In the town, the population was spread out, with 28.4% under the age of 18, 6.9% from 18 to 24, 31.9% from 25 to 44, 20.4% from 45 to 64, and 12.4% who were 65 years of age or older. The median age was 33 years. For every 100 females, there were 112.6 males. For every 100 females age 18 and over, there were 118.6 males.

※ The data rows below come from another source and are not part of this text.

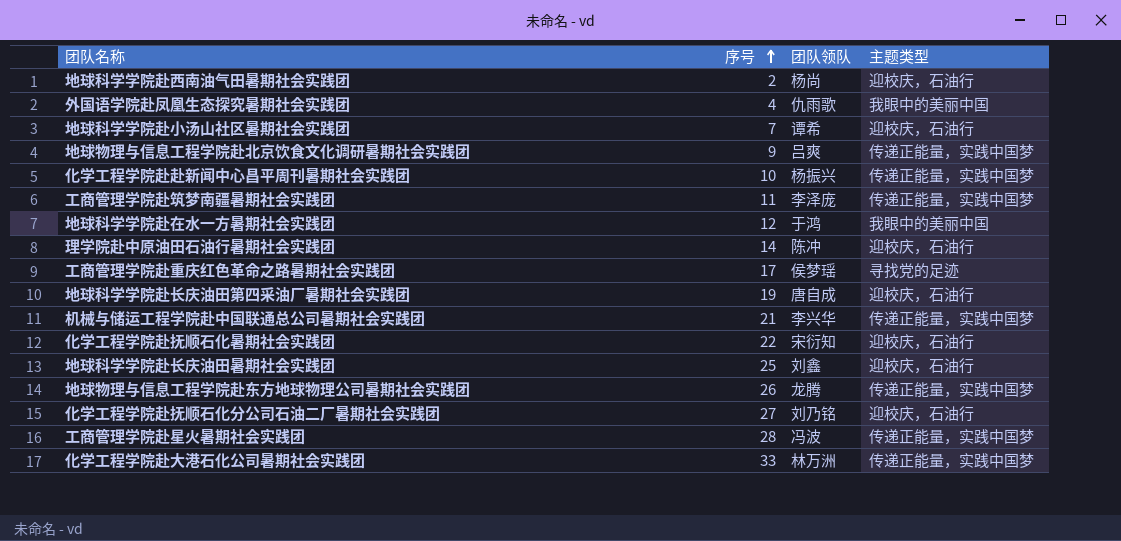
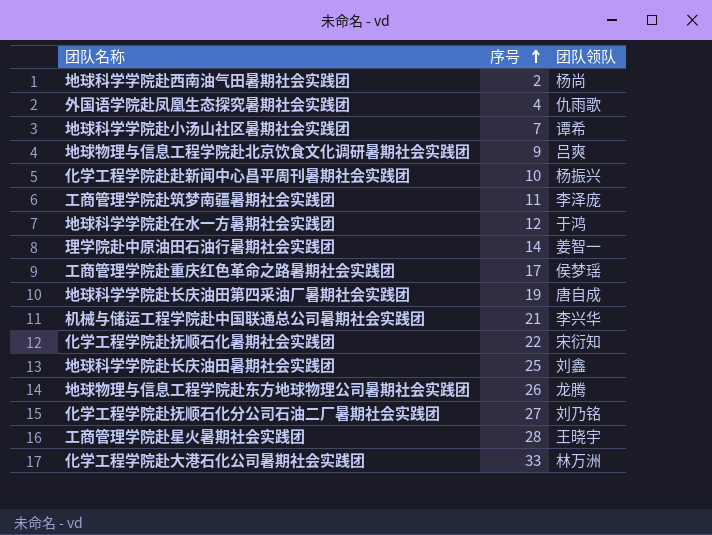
column 主题类型 | position: 4 -> none
理学院赴中原油田石油行暑期社会实践团 | 团队领队: 陈冲 -> 姜智一
工商管理学院赴星火暑期社会实践团 | 团队领队: 冯波 -> 王晓宇

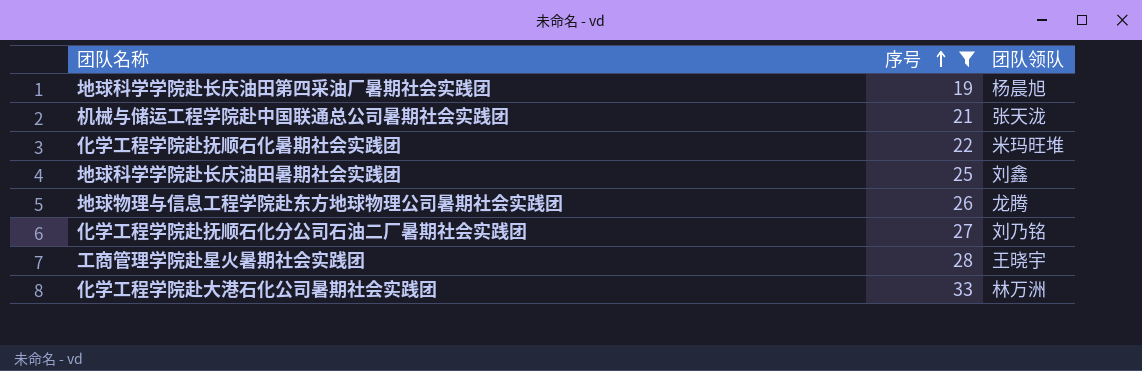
filter: none -> 序号 >= 19
地球科学学院赴长庆油田第四采油厂暑期社会实践团 | 团队领队: 唐自成 -> 杨晨旭
机械与储运工程学院赴中国联通总公司暑期社会实践团 | 团队领队: 李兴华 -> 张天泷
化学工程学院赴抚顺石化暑期社会实践团 | 团队领队: 宋衍知 -> 米玛旺堆

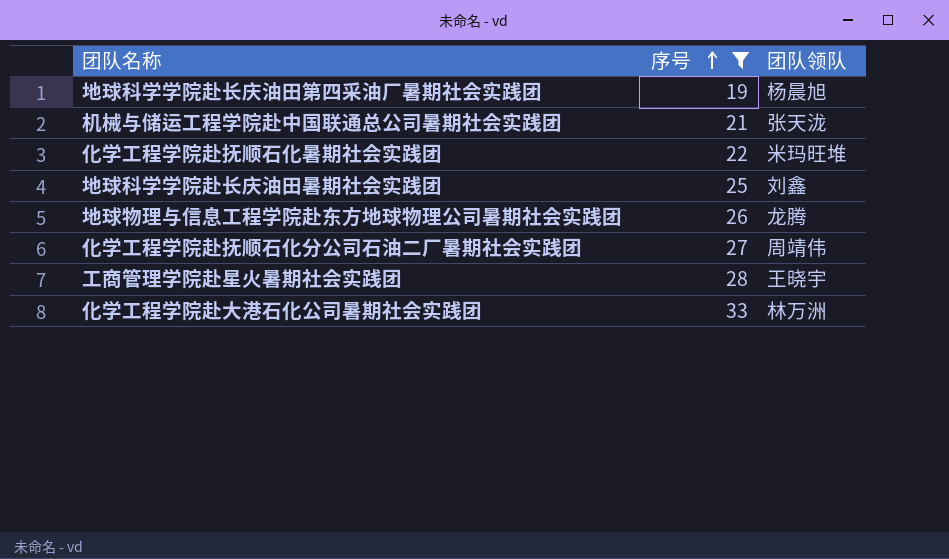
化学工程学院赴抚顺石化分公司石油二厂暑期社会实践团 | 团队领队: 刘乃铭 -> 周靖伟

The median income for a household in the town was $30,625, and the median income for a family was $35,313. Males had a median income of $26,490 versus $15,625 for females. The per capita income for the town was $13,170. About 11.2% of families and 11.6% of the population were below the poverty line, including 10.6% of those under age 18 and 21.8% of those age 65 or over.

==Geography==
According to the United States Census Bureau, the town has a total area of 117.93 sqmi, of which 46.95 sqmi is land and 70.98 sqmi is water.

==Points of interest==
- Cross Island National Wildlife Refuge
- Cutler Naval Station, a huge station for transmitting signals in the VLF-range to submerged submarines
- Little River Lighthouse, a historic lighthouse located on a 15-acre island in Cutler's harbor.
- Machias Seal Island, a disputed territory between Canada and the United States, and bird sanctuary noted for its large atlantic puffin population.

==Education==
The community is in the Cutler School District. Bay Ridge Elementary School is a part of the Alternative Organizational System 96.